## Task brief
Leave out the pictures and repeat every record exactly.

## Task input
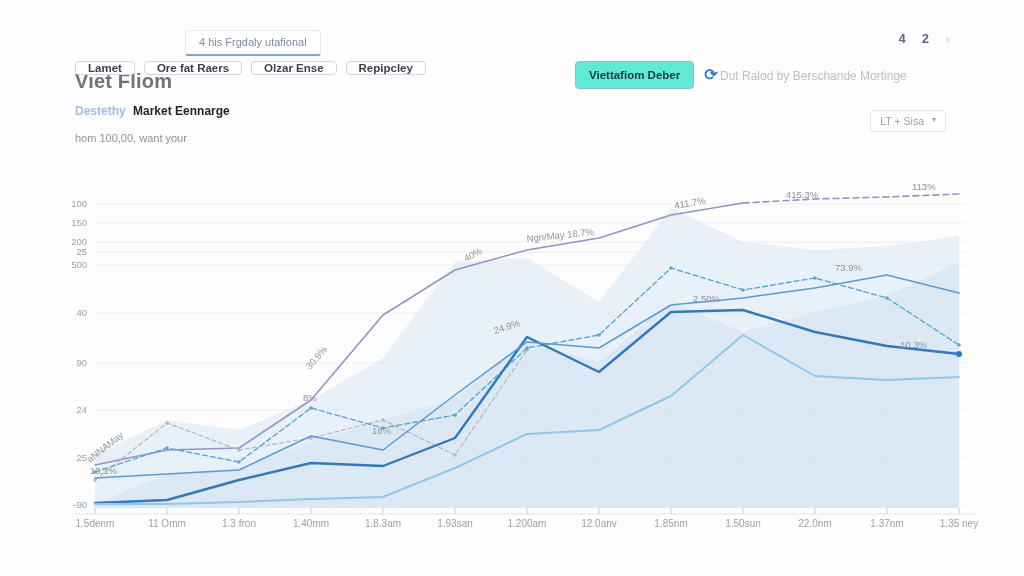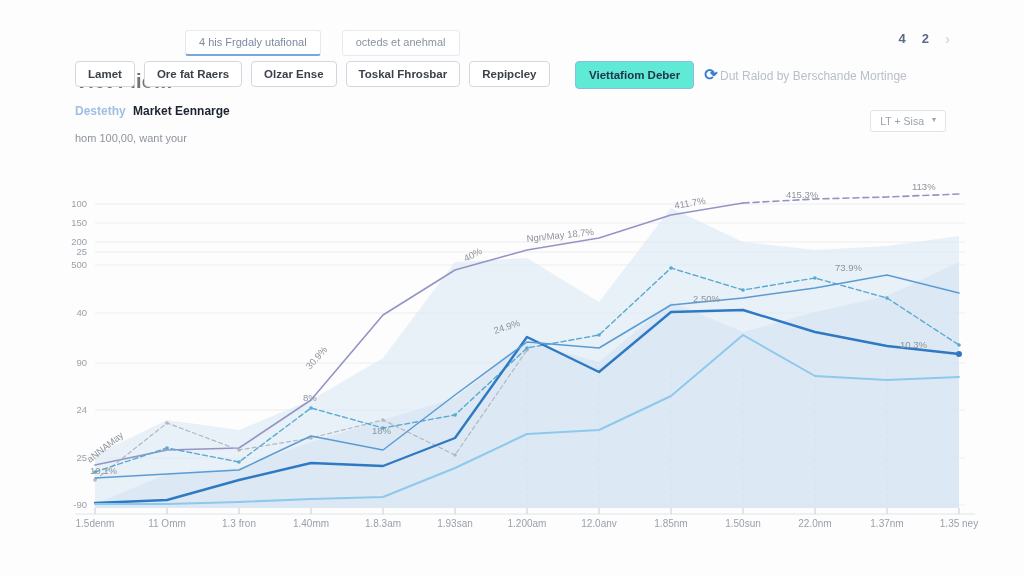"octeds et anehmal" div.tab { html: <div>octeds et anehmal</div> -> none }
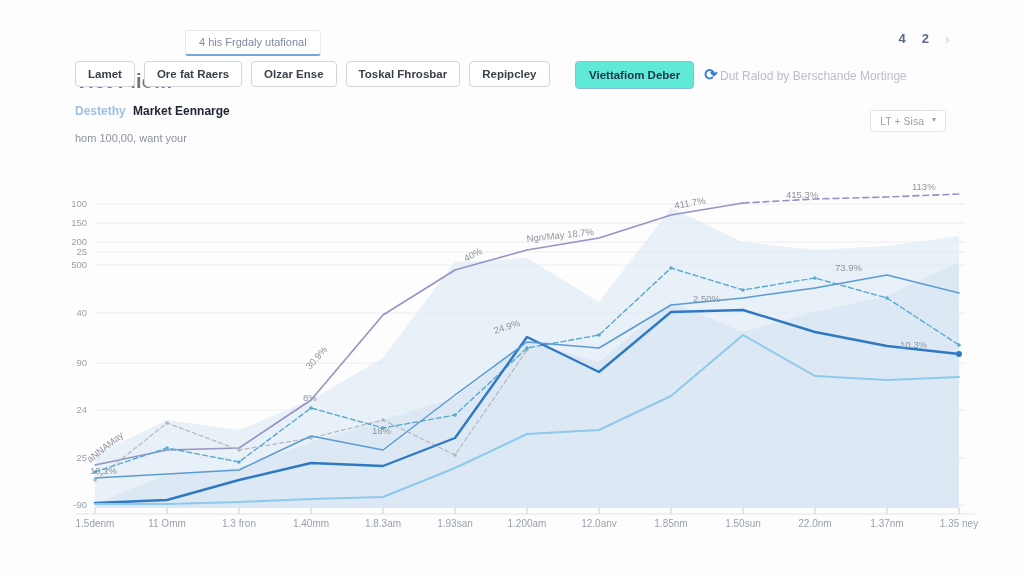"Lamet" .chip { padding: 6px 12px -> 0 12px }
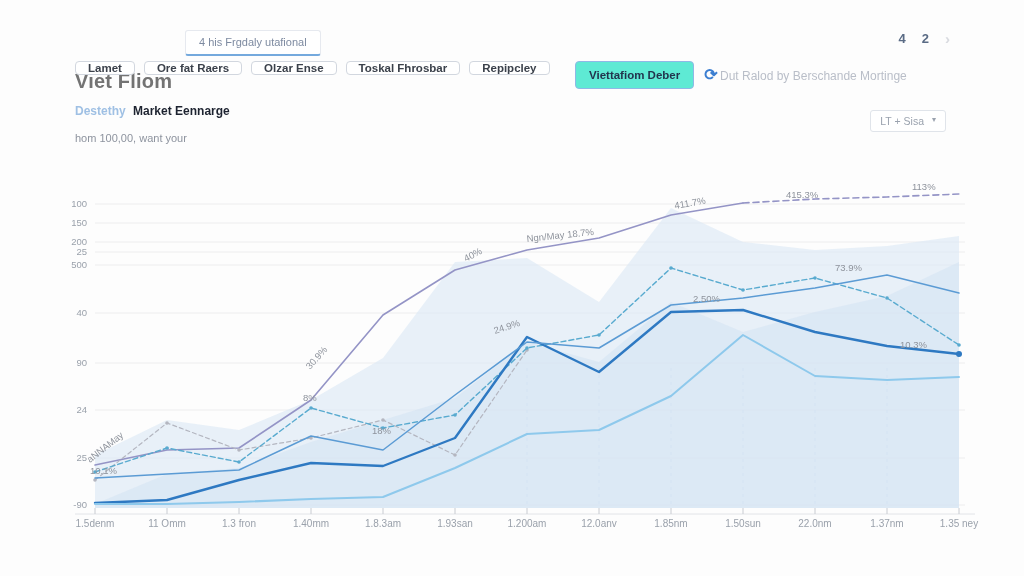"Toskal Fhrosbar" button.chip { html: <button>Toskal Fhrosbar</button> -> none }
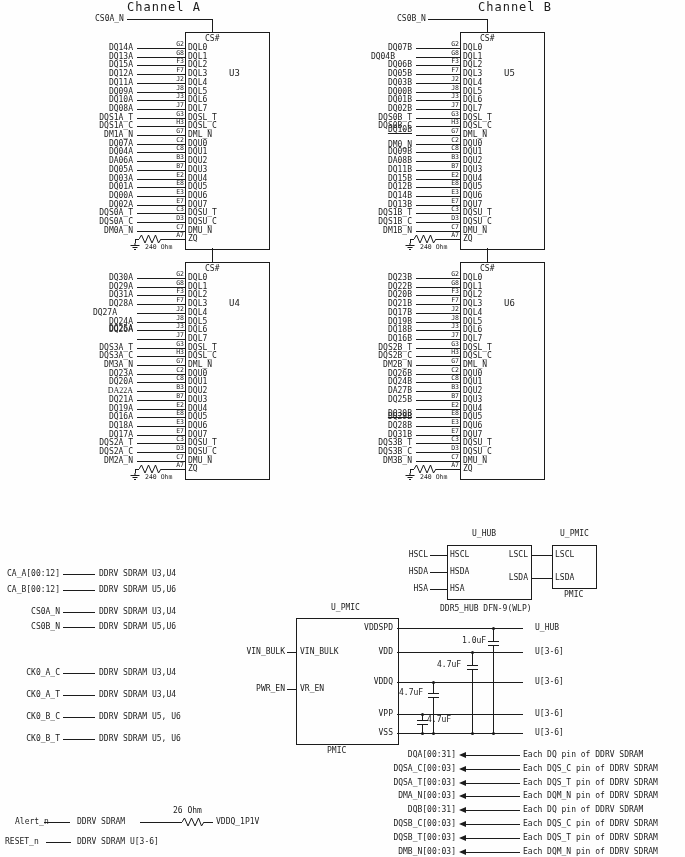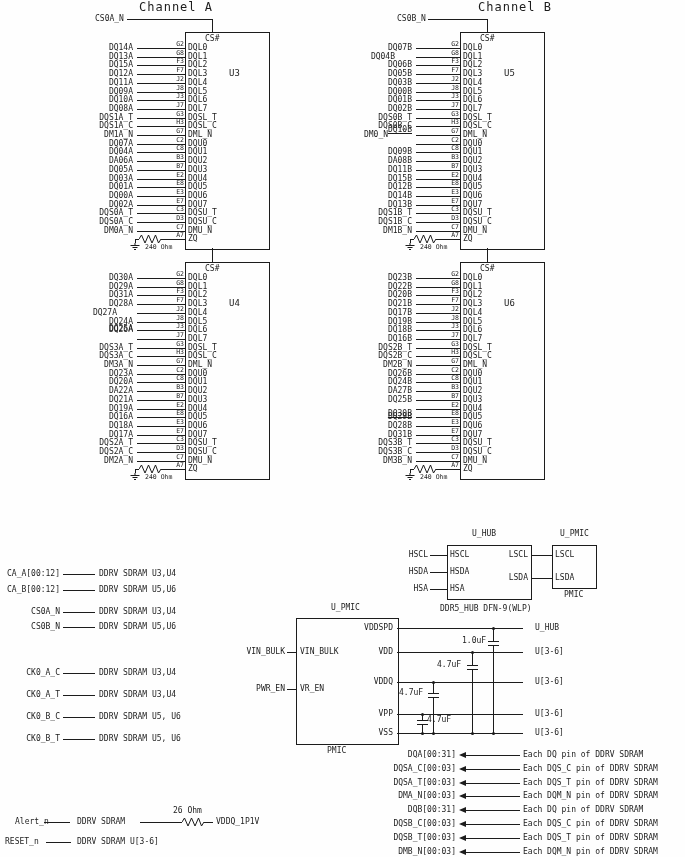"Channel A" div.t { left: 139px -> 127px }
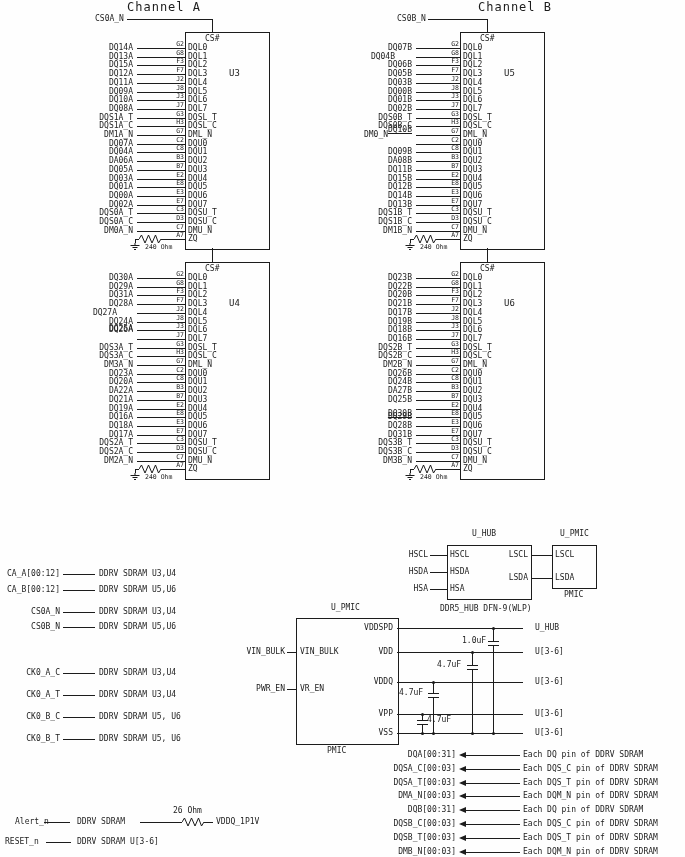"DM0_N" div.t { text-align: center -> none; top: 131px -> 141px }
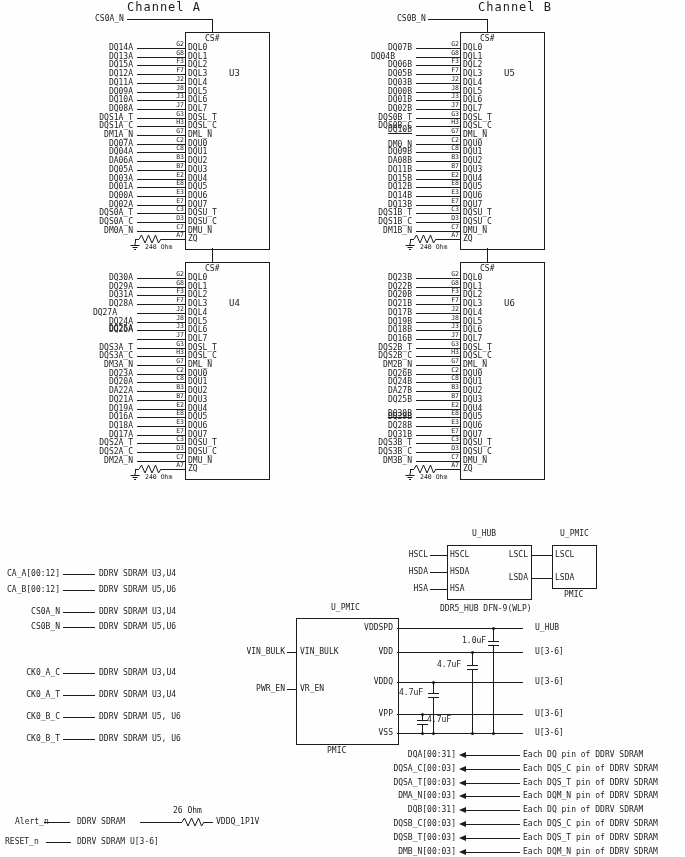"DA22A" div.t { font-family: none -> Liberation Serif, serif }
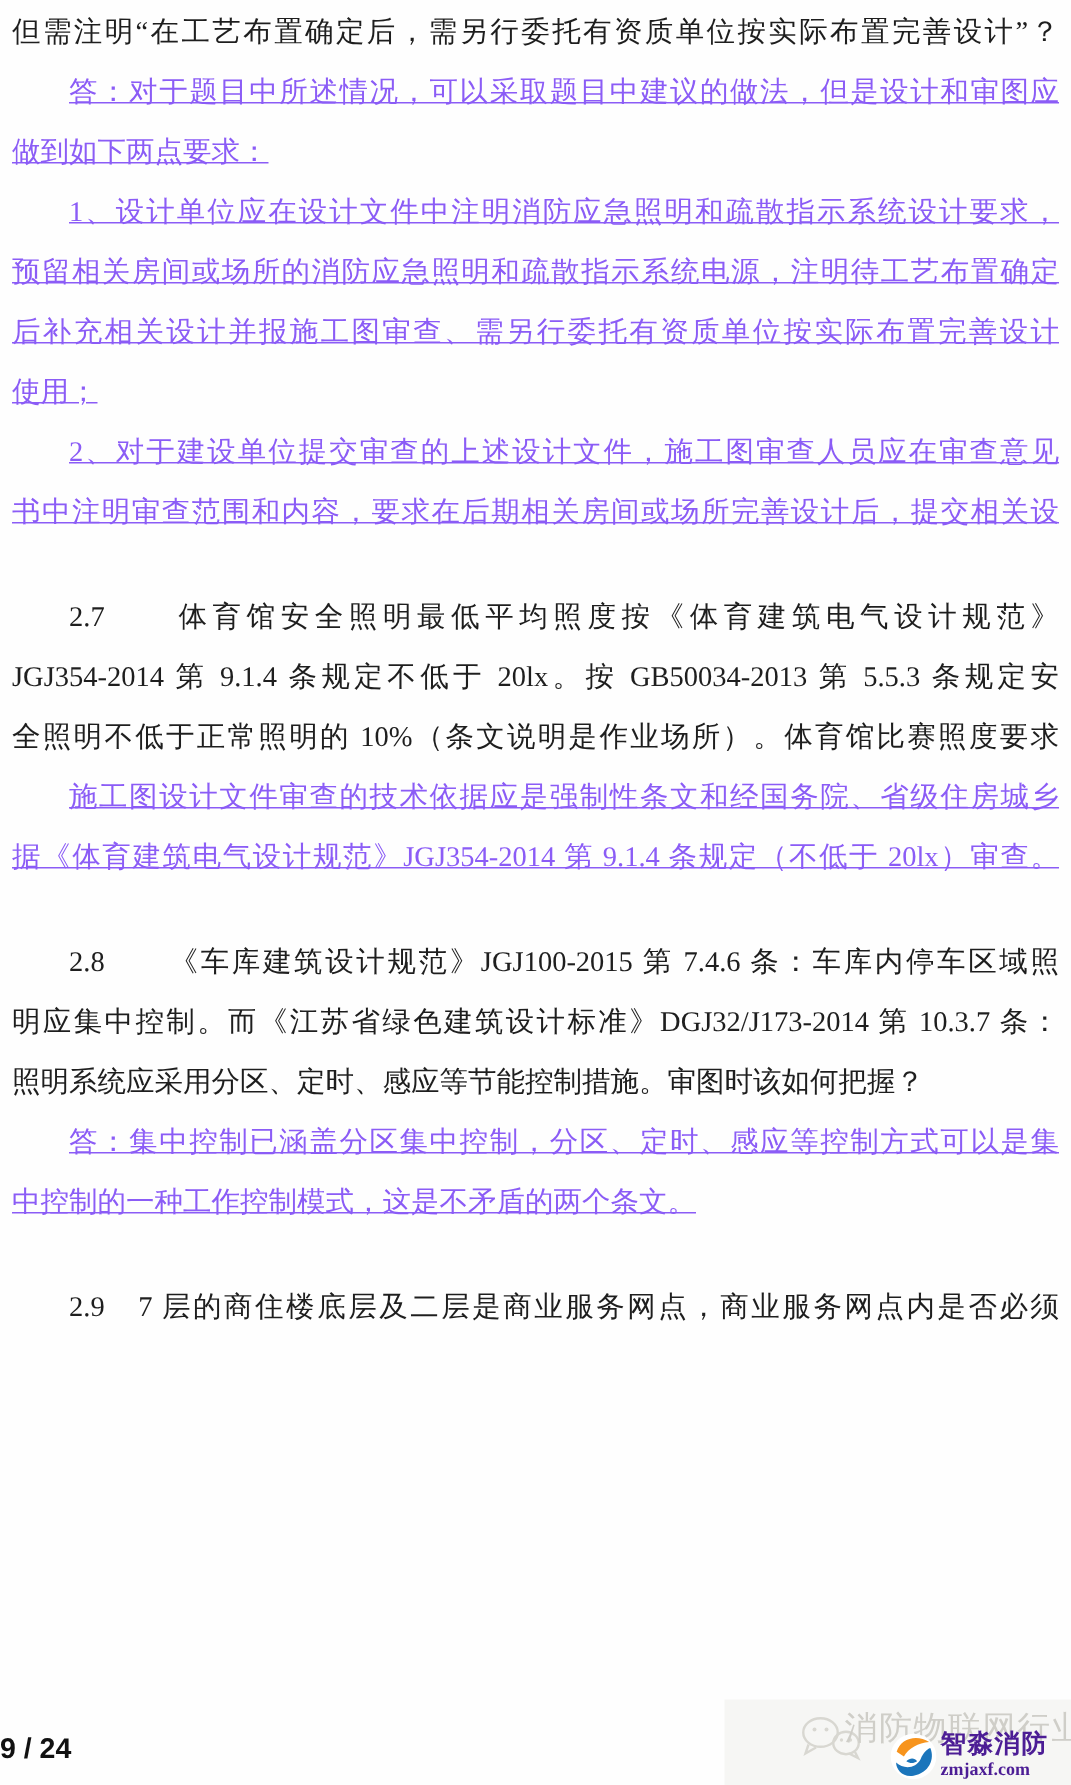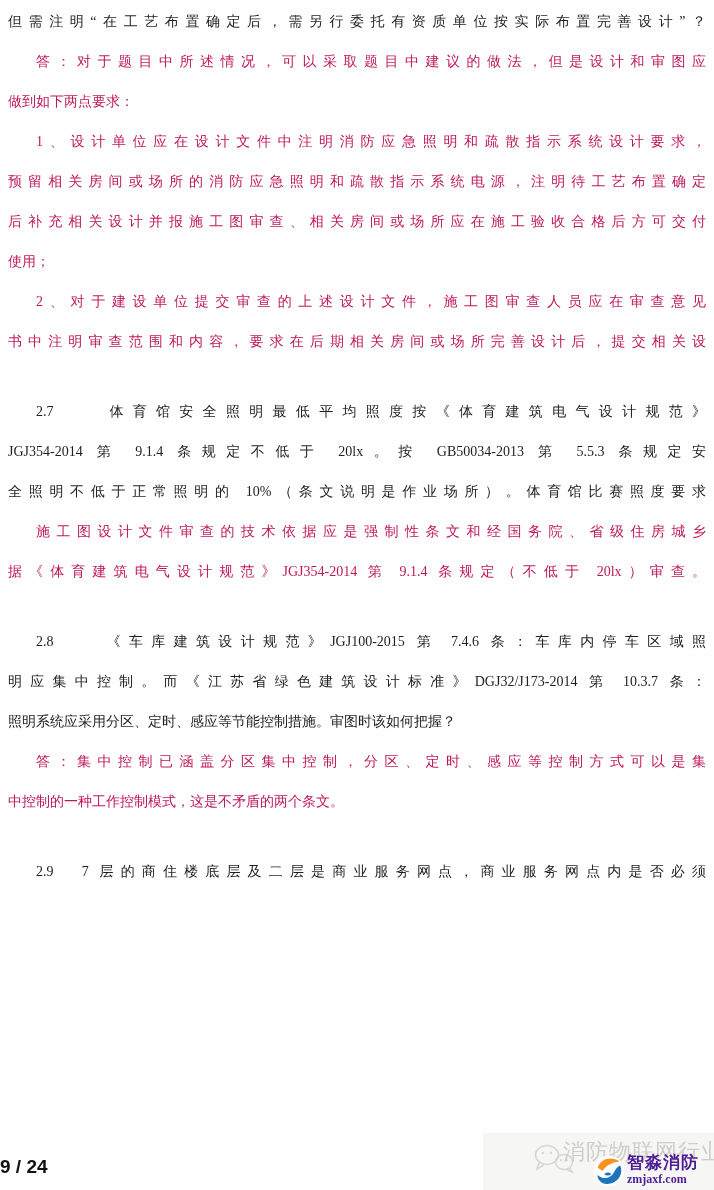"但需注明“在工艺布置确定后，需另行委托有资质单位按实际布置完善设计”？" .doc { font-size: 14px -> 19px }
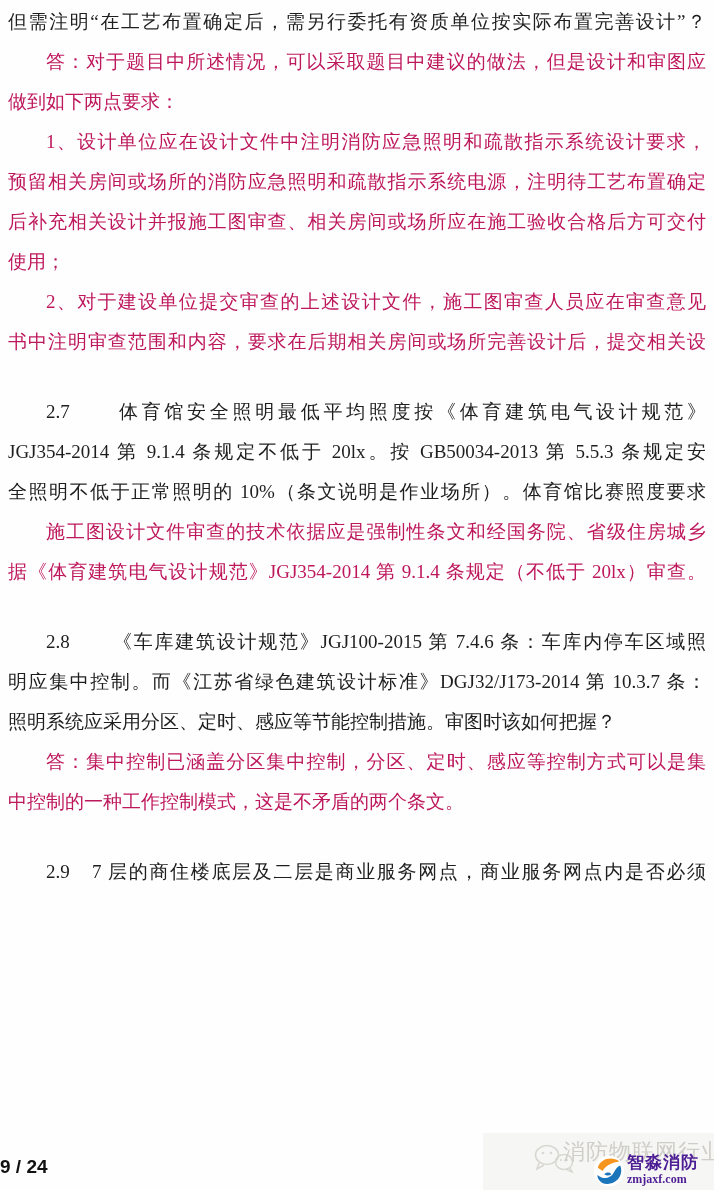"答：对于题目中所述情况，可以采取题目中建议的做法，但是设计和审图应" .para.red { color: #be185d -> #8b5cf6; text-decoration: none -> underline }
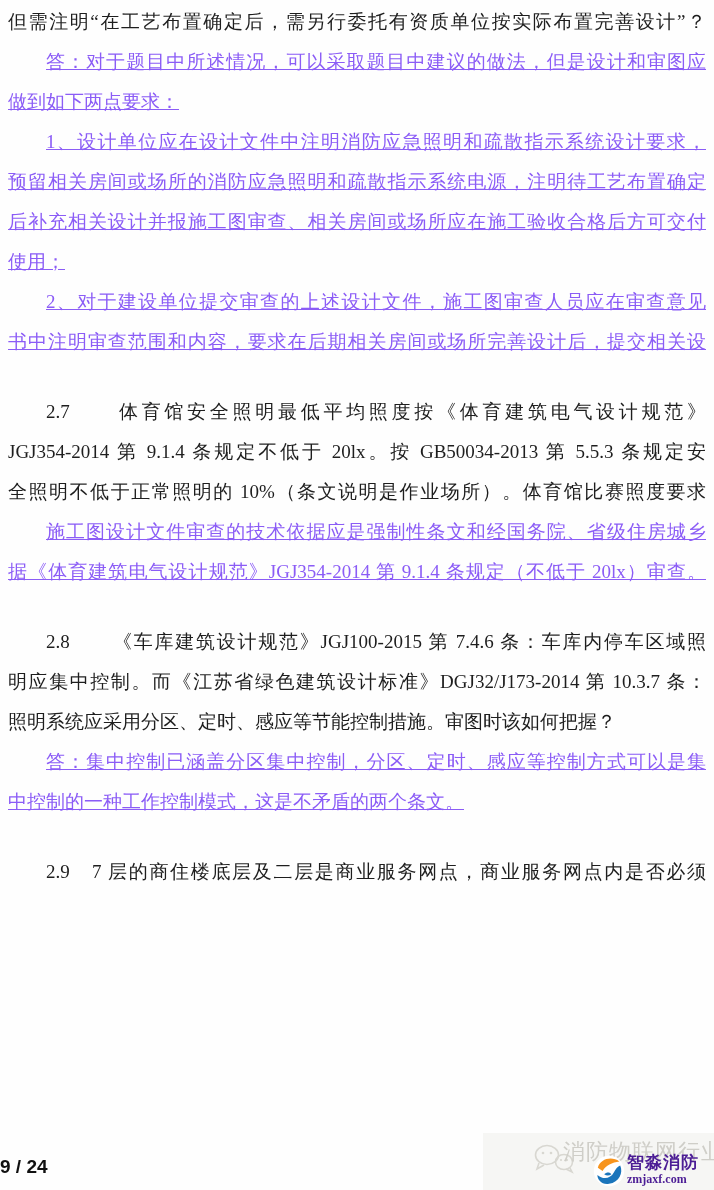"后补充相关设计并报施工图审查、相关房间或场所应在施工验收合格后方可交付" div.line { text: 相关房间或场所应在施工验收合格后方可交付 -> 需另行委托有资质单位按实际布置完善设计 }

## Response for this exercise
"octeds et anehmal" div.tab { html: <div>octeds et anehmal</div> -> none }
"Lamet" .chip { padding: 6px 12px -> 0 12px }
"Toskal Fhrosbar" button.chip { html: <button>Toskal Fhrosbar</button> -> none }
"Channel A" div.t { left: 139px -> 127px }
"DM0_N" div.t { text-align: center -> none; top: 131px -> 141px }
"DA22A" div.t { font-family: none -> Liberation Serif, serif }
"但需注明“在工艺布置确定后，需另行委托有资质单位按实际布置完善设计”？" .doc { font-size: 14px -> 19px }
"答：对于题目中所述情况，可以采取题目中建议的做法，但是设计和审图应" .para.red { color: #be185d -> #8b5cf6; text-decoration: none -> underline }
"后补充相关设计并报施工图审查、相关房间或场所应在施工验收合格后方可交付" div.line { text: 相关房间或场所应在施工验收合格后方可交付 -> 需另行委托有资质单位按实际布置完善设计 }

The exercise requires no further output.